Ceci n’arrive pas, à moins d’une attaque nucléaire, dans une grande cave qui a des parchets d’Humagne Rouge répartis dans plusieurs AOC au fil du Rhône. Le directeur des vinifications choisit pour sa ligne haut de gamme le vin de parcelles épargnées et privilégiées. Certes, dans des millésimes exécrables comme en 1994, tout le vignoble passe à la caisse, et dans ce cas particulier la petite cave s’en sortira quant à elle plus favorablement, car plus flexible, et pourra mieux utiliser les faibles fenêtres météo propices à la récolte.

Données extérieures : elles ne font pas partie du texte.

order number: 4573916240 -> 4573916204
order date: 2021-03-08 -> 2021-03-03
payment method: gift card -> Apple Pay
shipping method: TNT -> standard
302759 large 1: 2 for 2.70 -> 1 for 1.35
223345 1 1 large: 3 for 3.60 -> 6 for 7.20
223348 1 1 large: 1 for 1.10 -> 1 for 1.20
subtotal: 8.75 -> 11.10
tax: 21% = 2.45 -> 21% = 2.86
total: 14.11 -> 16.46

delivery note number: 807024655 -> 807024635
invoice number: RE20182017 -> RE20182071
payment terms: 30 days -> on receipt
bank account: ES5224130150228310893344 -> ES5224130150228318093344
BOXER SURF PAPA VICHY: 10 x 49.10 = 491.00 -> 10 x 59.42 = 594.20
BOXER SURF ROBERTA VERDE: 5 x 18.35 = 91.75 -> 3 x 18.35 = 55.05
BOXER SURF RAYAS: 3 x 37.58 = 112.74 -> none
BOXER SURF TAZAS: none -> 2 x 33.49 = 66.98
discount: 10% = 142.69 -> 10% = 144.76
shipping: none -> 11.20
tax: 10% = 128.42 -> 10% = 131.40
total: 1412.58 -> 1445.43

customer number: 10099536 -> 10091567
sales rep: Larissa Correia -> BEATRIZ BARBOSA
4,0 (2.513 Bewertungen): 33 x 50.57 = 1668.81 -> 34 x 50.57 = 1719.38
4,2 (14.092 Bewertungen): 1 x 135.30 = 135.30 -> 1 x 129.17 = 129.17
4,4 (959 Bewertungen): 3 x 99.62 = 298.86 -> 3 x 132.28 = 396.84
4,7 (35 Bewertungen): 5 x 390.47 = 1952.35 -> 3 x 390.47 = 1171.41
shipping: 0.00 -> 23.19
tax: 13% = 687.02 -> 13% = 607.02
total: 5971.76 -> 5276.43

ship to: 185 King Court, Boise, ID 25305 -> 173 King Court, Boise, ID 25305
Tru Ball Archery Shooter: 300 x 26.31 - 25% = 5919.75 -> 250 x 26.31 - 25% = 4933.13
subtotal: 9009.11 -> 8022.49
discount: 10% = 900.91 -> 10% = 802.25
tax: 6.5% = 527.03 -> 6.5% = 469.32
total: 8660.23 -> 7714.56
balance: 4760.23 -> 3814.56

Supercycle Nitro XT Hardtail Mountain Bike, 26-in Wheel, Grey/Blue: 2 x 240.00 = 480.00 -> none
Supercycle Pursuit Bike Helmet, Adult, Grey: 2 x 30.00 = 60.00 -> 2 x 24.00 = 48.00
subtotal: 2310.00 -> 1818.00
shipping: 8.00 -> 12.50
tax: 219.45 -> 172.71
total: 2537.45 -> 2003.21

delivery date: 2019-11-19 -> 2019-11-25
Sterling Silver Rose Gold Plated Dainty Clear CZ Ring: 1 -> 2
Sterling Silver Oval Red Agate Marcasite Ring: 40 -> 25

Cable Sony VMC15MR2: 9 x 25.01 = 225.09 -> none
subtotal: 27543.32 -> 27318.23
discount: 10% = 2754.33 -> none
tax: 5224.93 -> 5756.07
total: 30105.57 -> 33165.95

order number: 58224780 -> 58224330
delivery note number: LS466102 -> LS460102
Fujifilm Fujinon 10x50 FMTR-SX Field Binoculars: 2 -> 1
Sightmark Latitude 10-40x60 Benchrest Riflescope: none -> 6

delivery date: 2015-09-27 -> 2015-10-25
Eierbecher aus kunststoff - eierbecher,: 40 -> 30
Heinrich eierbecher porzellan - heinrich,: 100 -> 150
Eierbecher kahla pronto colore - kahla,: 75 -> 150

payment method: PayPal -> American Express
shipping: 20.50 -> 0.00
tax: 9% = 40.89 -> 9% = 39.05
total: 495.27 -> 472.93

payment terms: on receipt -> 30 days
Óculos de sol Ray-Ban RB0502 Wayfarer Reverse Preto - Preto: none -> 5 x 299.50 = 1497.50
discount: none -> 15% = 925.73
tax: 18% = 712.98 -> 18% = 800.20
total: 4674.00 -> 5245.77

Je prétends également que n’ayant pas besoin de se soucier de prendre son bâton de pèlerin pour écouler sa récolte, l’œnologue d’un chai important peut libérer du temps pour se former en continu et suivre des séminaires à Dijon ou Bordeaux. Son employeur lui donnera aussi les moyens nécessaires pour s’équiper de technologies de pointe, par exemple pour l’embouteillage doux, et lorsque les foudres de chênes revinrent au goût du jour il y a quinze ans, ce sont les grandes exploitations qui les acquirent en premier.

Au niveau de l’étiquetage et du marketing, les grandes horreurs se constatent aussi bien plus fréquemment auprès des toutes petites exploitations.

Dans cette chronique, loin de moi l’idée de déplacer des dogmes, car bien entendu l’excellence se constate dans de nombreuses caves, grandes comme petites. Il s’agit juste de remettre de temps en temps l’église au milieu du village, en insistant sur le fait que des règles en fonction de la grandeur de l’exploitation sont impossibles à définir.

On pourrait même rajouter que les recettes permettant d’élever un grand cru sont connues de tous les œnologues, et que le chemin le plus simple pour les atteindre est dans la diversité du choix des ingrédients, mais en aucun cas dans la taille du vignoble ou de la cave. L’exception qu’est Romanée Conti ne doit absolument pas remettre en question cette théorie (LoL).

Comme à chaque fois, c’est l’ouverture d’esprit de chacun d’entre nous qui détermine le niveau de notre plaisir et non pas l’avis d’un journaliste, aussi célèbre et lu soit-il, qui ne communique que sur propre goût souvent altéré par de gentilles attentions…

«Beaucoup de gens croient avoir le goût classique, alors qu’ils n’ont que le goût bourgeois».